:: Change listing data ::
━━━

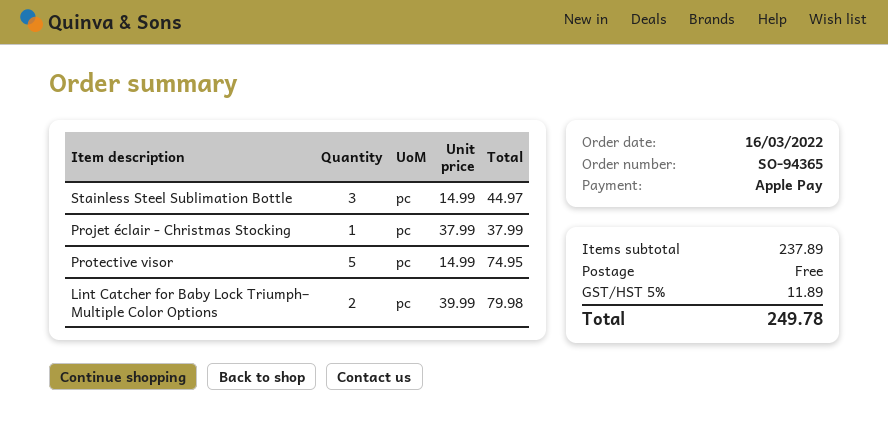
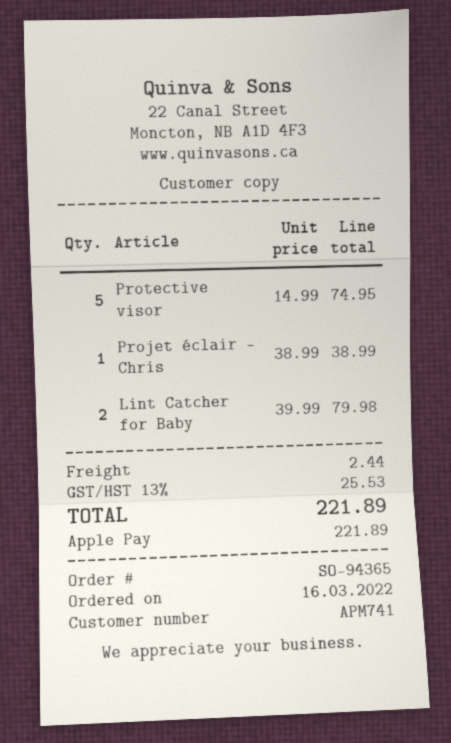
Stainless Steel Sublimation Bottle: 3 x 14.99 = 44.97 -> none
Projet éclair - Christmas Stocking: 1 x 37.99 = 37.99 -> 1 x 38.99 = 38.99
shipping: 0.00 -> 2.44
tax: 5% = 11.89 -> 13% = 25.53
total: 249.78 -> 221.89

━━━

Copy every record exactly as it appears, apart from any pictures.

:: Response to this exercise ::
Stainless Steel Sublimation Bottle: 3 x 14.99 = 44.97 -> none
Projet éclair - Christmas Stocking: 1 x 37.99 = 37.99 -> 1 x 38.99 = 38.99
shipping: 0.00 -> 2.44
tax: 5% = 11.89 -> 13% = 25.53
total: 249.78 -> 221.89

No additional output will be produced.